El primer ministro Enda Kenny, a favor del aborto en los casos en los que la vida de la mujer corra peligro, ha provocado una fuerte reacción política y social en el país, que ha visto protestas, manifestaciones e incluso el envío de una carta escrita con sangre destinada al propio Kenny.

El Ejecutivo ha superado todas la votaciones sobre las 165 enmiendas presentas a la nueva ley, que prevé autorizar la interrupción del embarazo cuando la vida de la madre esté en peligro, lo que incluye la citada amenaza de suicidio.

La Cámara Baja aprobó el proyecto de ley después de horas de debate, incluyendo una sesión de toda la noche. Por su parte, se espera que la Cámara Alta, que tiene poderes limitados y está dominada por el partido de Kenny -el mayoritario Partido Fine Gael, de centroderecha-, refrende la decisión, después de lo cual se convertirá en ley.

Horas antes de esta votación en el Parlamento, la secretaria de Estado irlandesa de Asuntos Europeos, la conservadora Lucinda Creighton, dimitió de su cargo después de votar en la Cámara Baja en contra de la nueva ley del aborto elaborada por el Gobierno.

En concreto, la dirigente del partido Fine Gael y otros 23 parlamentarios de diverso signo votaron a favor de una enmienda que pretendía eliminar del texto la legalización de la interrupción del embarazo cuando la vida de la madre corre peligro porque amenaza con suicidarse.
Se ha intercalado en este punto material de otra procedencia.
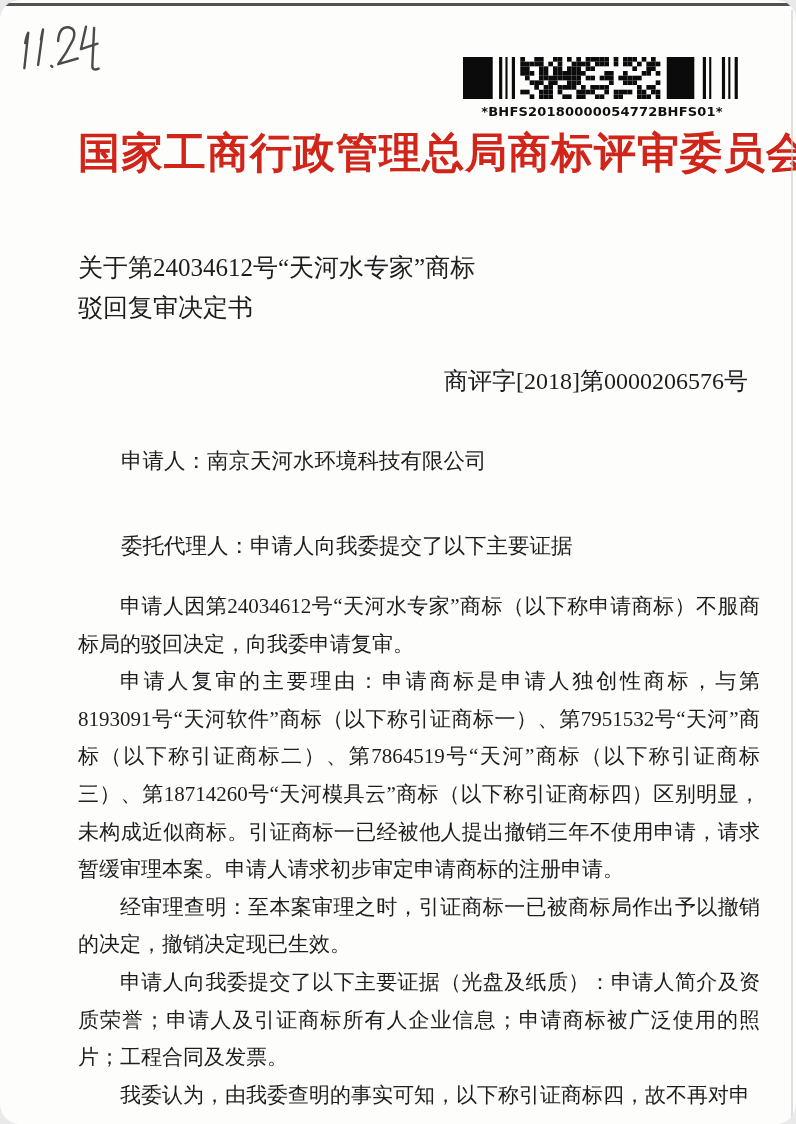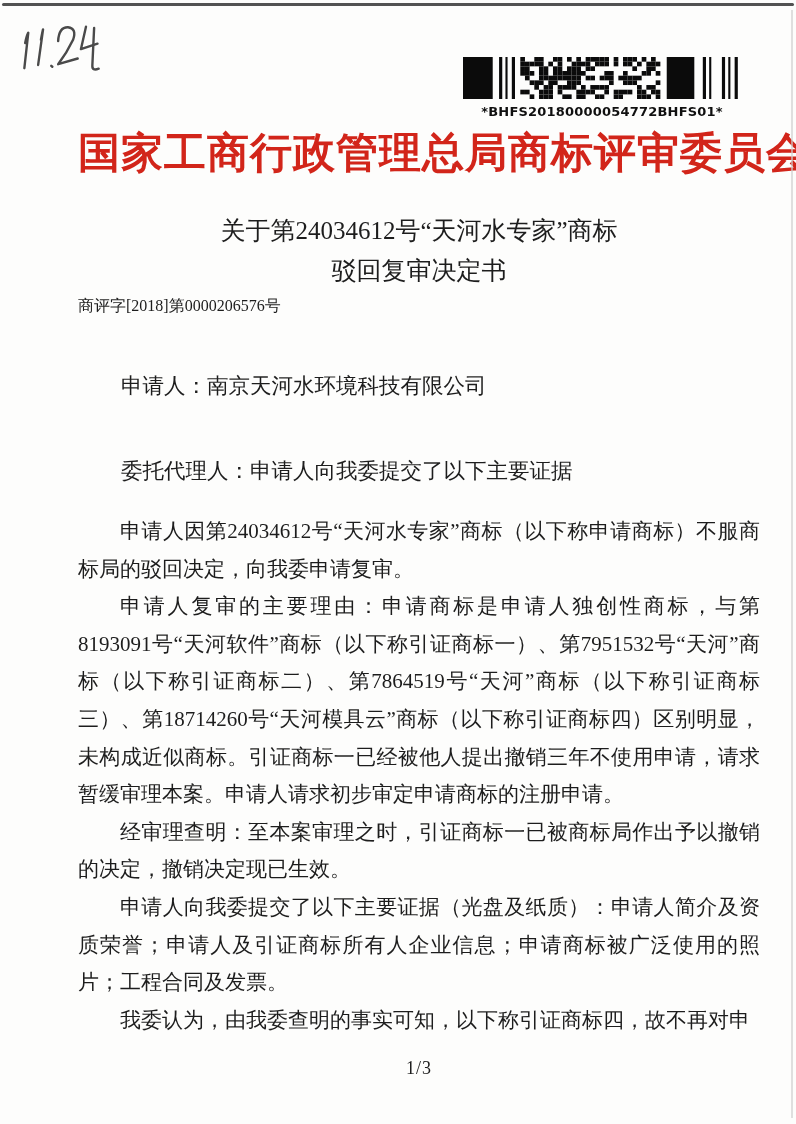"*BHFS20180000054772BHFS01*" .page { border-radius: none -> 20px }
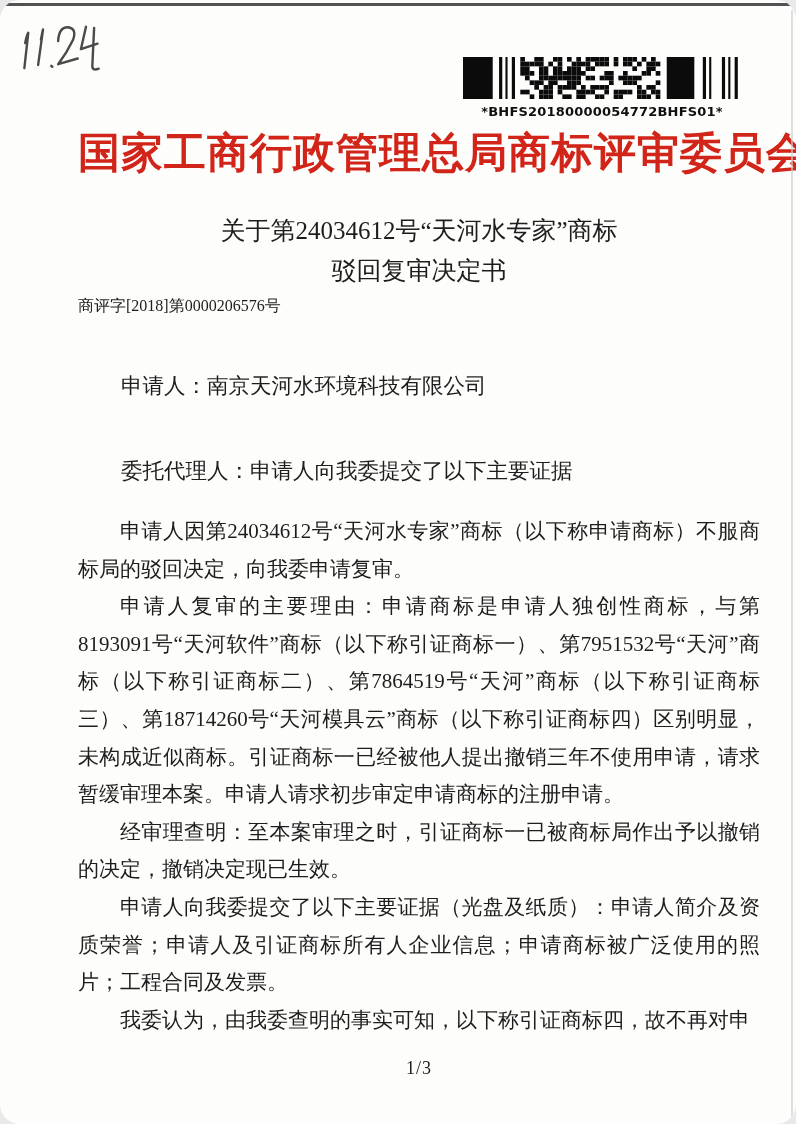"关于第24034612号“天河水专家”商标" .doc-title { margin-top: 31px -> 68px; text-align: center -> left }
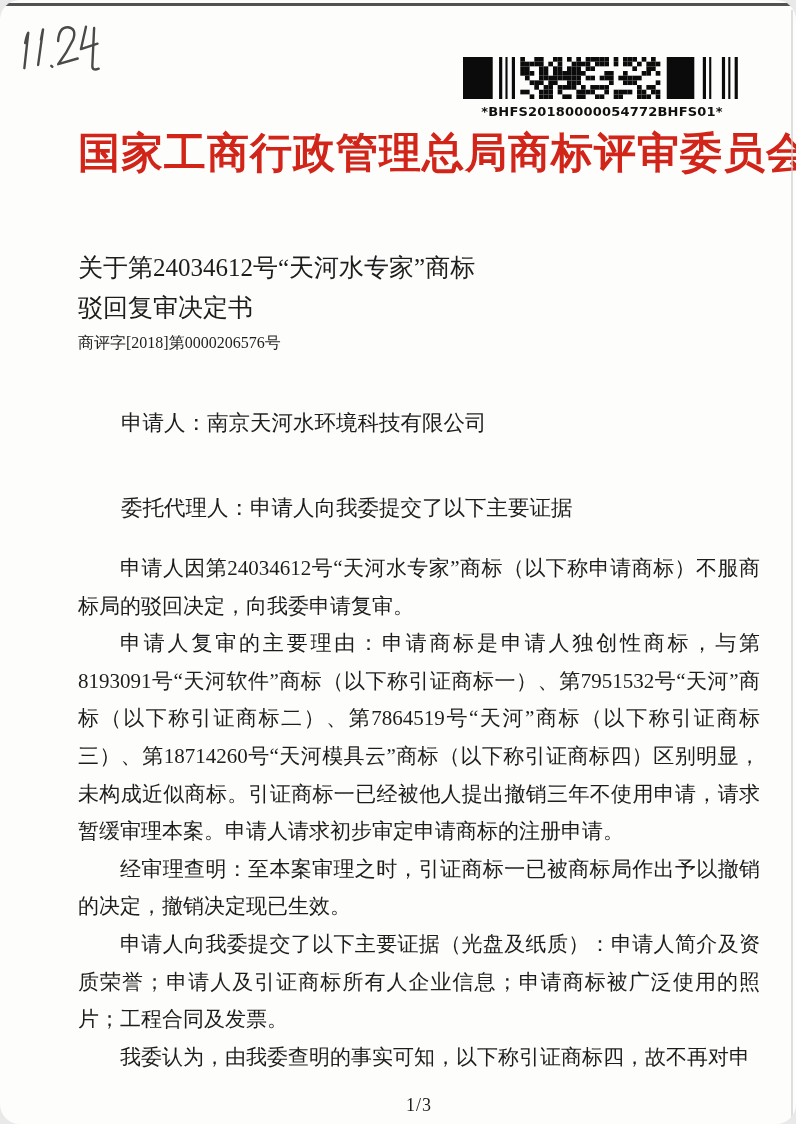"商评字[2018]第0000206576号" .ref-line { font-size: 16px -> 24px; margin-top: none -> 38px; text-align: none -> right }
Creighton, de 33 años, se declaró "entristecida" por tener que abandonar su cargo y el partido al que ha pertenecido desde que tenía 18 años, si bien aseguró que, por motivos de conciencia, estaba dispuesta a aceptar las consecuencias.

"No guardo rencor ni amargor ni nada por el estilo. Estoy muy entristecida, pero de verdad -dijo la ex secretaria de Estado- le deseo lo mejor a Enda Kenny y a todo el Gobierno", que espera tener aprobada la nueva legislación antes del próximo 18 de julio.

En la actualidad el aborto es ilegal en Irlanda menos cuando la vida de la madre está en riesgo, pero está sujeto a la interpretación de los médicos que normalmente tienden a negarse a interrumpir embarazos por miedo a consecuencias legales o por convicciones religiosas.

La nueva ley sustituirá a la normativa actual, que permite interrupciones del embarazo en circunstancias muy limitadas siguiendo directrices muy vagas recogidas en la Constitución.

El texto propone ahora que las interrupciones del embarazo en casos no considerados "de urgencia" se practiquen en unidades de ginecología del servicio público de salud, después de que dos médicos certifiquen que existe un "riesgo sustancial y real" para la vida de la madre.

Si se trata de una emergencia, un solo médico podrá decidir si es necesario practicar un aborto para salvar la vida de la embarazada. No obstante, los médicos irlandeses podrán negarse a practicar un aborto por "objeción de conciencia", si bien el hospital seguirá estando obligado a ofrecer la interrupción del embarazo en casos pertinentes.

Pero es la inclusión de la amenaza de suicidio como motivo para abortar la cláusula que más preocupa a algunos conservadores, pues creen que abrirá la puerta en Irlanda a lo que denominan "abortos a la carta".